Live album by Bingo Hand Job
- Released: April 13, 2019
- Recorded: March 15, 1991
- Venues: The Borderline Club, London, England, UK
- Genre: Alternative rock
- Label: Craft

R.E.M. chronology
| R.E.M. at the BBC (2018) | Live at the Borderline 1991 (2019) |  |

= Live at the Borderline 1991 =

Live at the Borderline 1991 is a live album released for Record Store Day on April 13, 2019. The recording features alternative rock band R.E.M. performing under the pseudonym Bingo Hand Job at a 1991 surprise gig around the release of Out of Time.

==Recording and release==
The band played two nights at the 200-capacity London venue (March 14–15, 1991) as part of a small promotional tour of radio and television programmes; tickets were reportedly exchanging hands for $200 and the gigs were widely bootlegged at the time. This is the first official release.

Members of R.E.M. were joined by Billy Bragg, Peter Holsapple and Robyn Hitchcock, who also adopted pseudonyms.

The official release was preceded by a free NoiseTrade download of "Radio Song".
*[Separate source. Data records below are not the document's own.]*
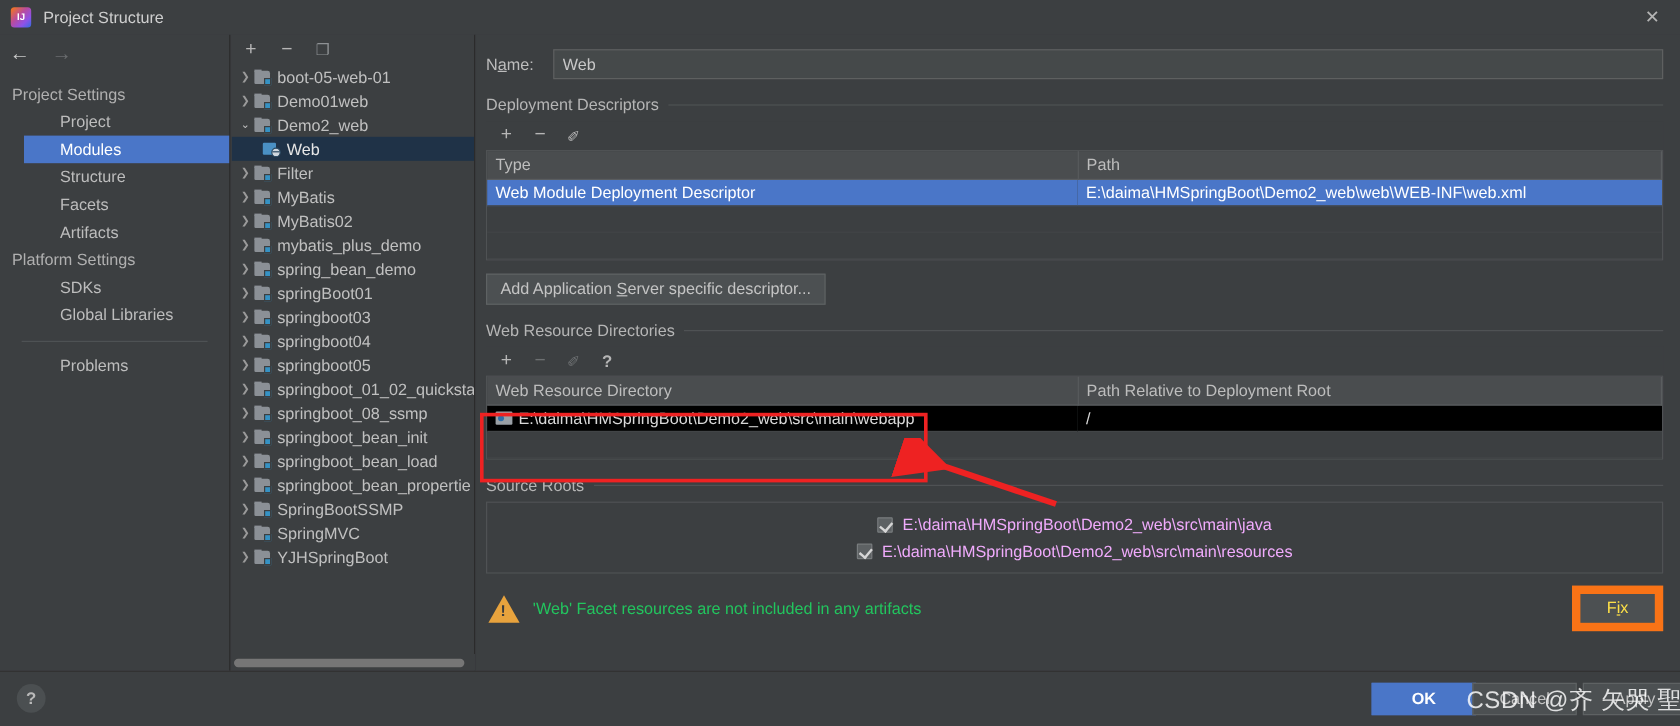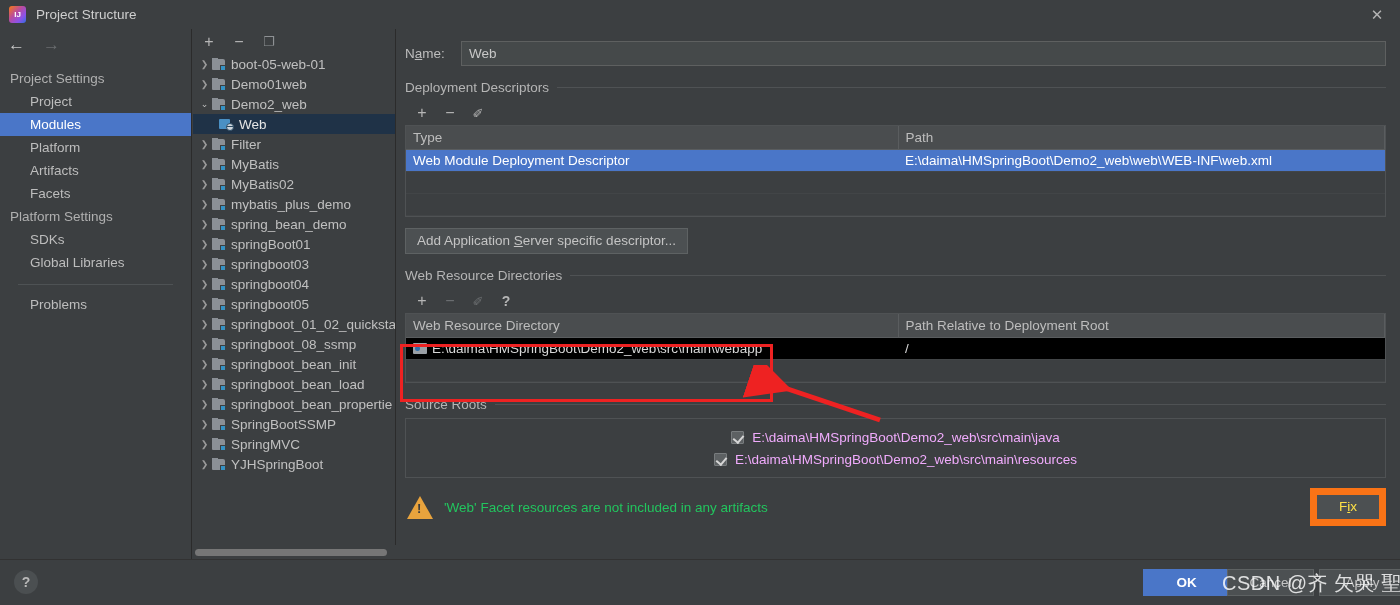--- a/index.html
+++ b/index.html
@@ -59,7 +59,7 @@
     font-size: 13.5px; color: #b0b0b0; padding: 3px 0 3px 10px; line-height: 17px;
   }
   .nav-item {
-    font-size: 13.5px; color: #bdbdbd; padding: 3px 0 3px 30px; line-height: 17px;
+    font-size: 13.5px; color: #bdbdbd; padding: 3px 0 3px 30px; line-height: 17px; margin-left: 20px;
   }
   .nav-item.selected { background: #4a76c8; color: #ffffff; }
   .nav-sep { height: 1px; background: #4e5254; margin: 10px 18px 8px 18px; }

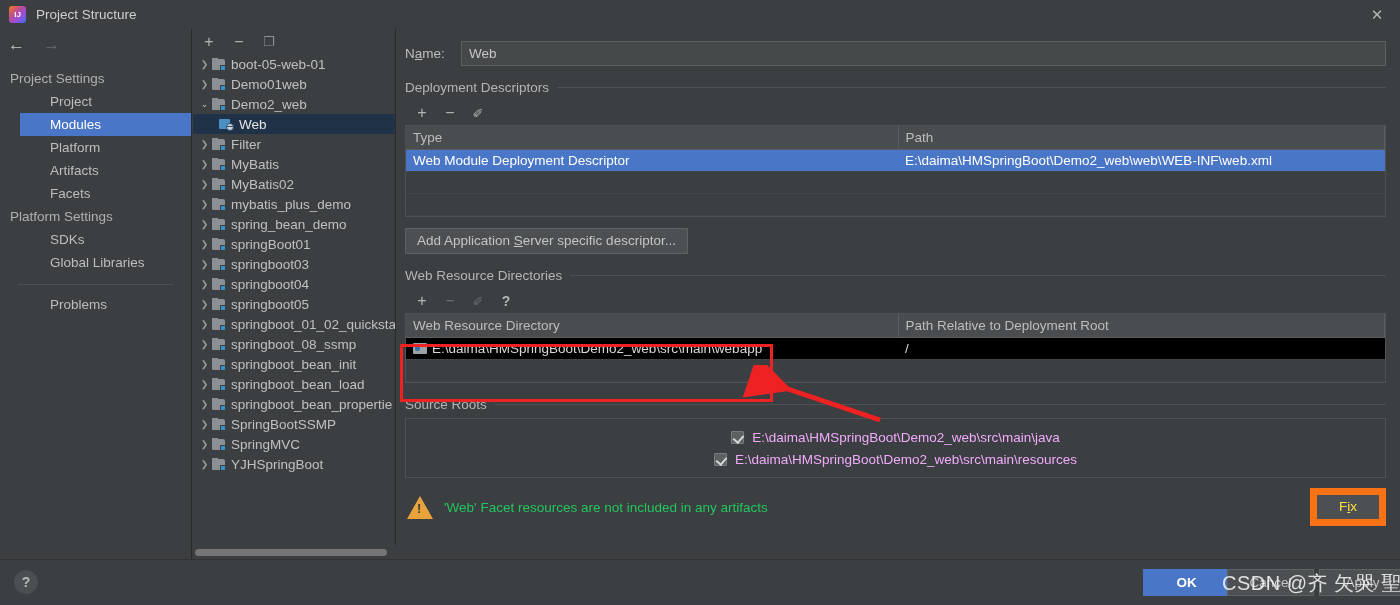--- a/index.html
+++ b/index.html
@@ -288,7 +288,7 @@
       <div class="nav-group">Project Settings</div>
       <div class="nav-item">Project</div>
       <div class="nav-item selected">Modules</div>
-      <div class="nav-item">Platform</div>
+      <div class="nav-item">Structure</div>
       <div class="nav-item">Artifacts</div>
       <div class="nav-item">Facets</div>
       <div class="nav-group">Platform Settings</div>

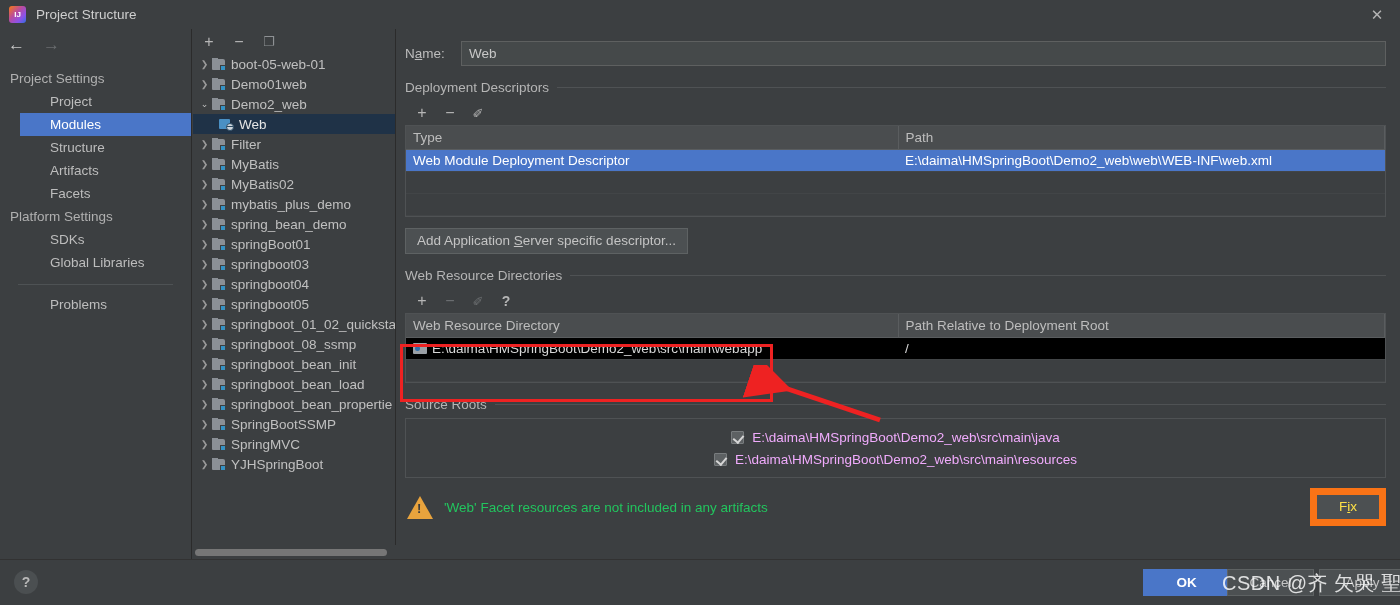--- a/index.html
+++ b/index.html
@@ -289,8 +289,8 @@
       <div class="nav-item">Project</div>
       <div class="nav-item selected">Modules</div>
       <div class="nav-item">Structure</div>
+      <div class="nav-item">Facets</div>
       <div class="nav-item">Artifacts</div>
-      <div class="nav-item">Facets</div>
       <div class="nav-group">Platform Settings</div>
       <div class="nav-item">SDKs</div>
       <div class="nav-item">Global Libraries</div>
Several of the songs had been released as B-sides on singles such as "Near Wild Heaven".

==Track listing==
All songs written by Bill Berry, Peter Buck, Mike Mills, and Michael Stipe, except where noted.

Side A
1. "World Leader Pretend" – 4:47
2. "Half a World Away" – 3:56
3. "Fretless" – 5:46
4. "The One I Love" – 3:40

Side B
1. "Jackson" / "Dallas" (Jerry Leiber and Billy Edd Wheeler/Jimmie Dale Gilmore) – 5:32
2. "Disturbance at the Heron House" – 3:53
3. "Belong" – 4:46
4. "Low" – 5:10

Side C
1. "Love Is All Around" (Reg Presley) – 4:07
2. "You Are the Everything" – 4:22
3. "Swan Swan H" – 3:03
4. "Radio Song" – 4:56
5. "Perfect Circle" – 4:38

Side D
1. "Endgame" – 4:04
2. "Pop Song 89" – 3:27
3. "Losing My Religion" – 5:20
4. "Fall on Me" – 3:31
5. "Get Up" – 3:09
6. "Moon River" (Henry Mancini and Johnny Mercer) – 2:33

==Personnel==
Bingo Hand Job
- Bill "The Doc" Berry – drums
- Peter "Raoul" Buck – guitar, mandolin
- Mike "Ophelia" Mills – bass guitar, backing vocals
- Michael "Stinky" Stipe – vocals

Additional musicians
- Billy "Conrad" Bragg – guitar, vocals on "Jackson", "Dallas", "Disturbance at the Heron House", and "Fall on Me"
- Peter "Spanish Charlie" Holsapple – guitar, mandolin, backing vocals
- Robyn "Violet" Hitchcock – vocals

Technical personnel
- Spencer Kelly – project assistance
- Tony McGuinness – project assistance
- Doug Schwartz – editing and mastering at Mulholland Music

==Chart performance==
Live at the Borderline 1991 spent one week on the Billboard Top Album Sales chart at 83rd place.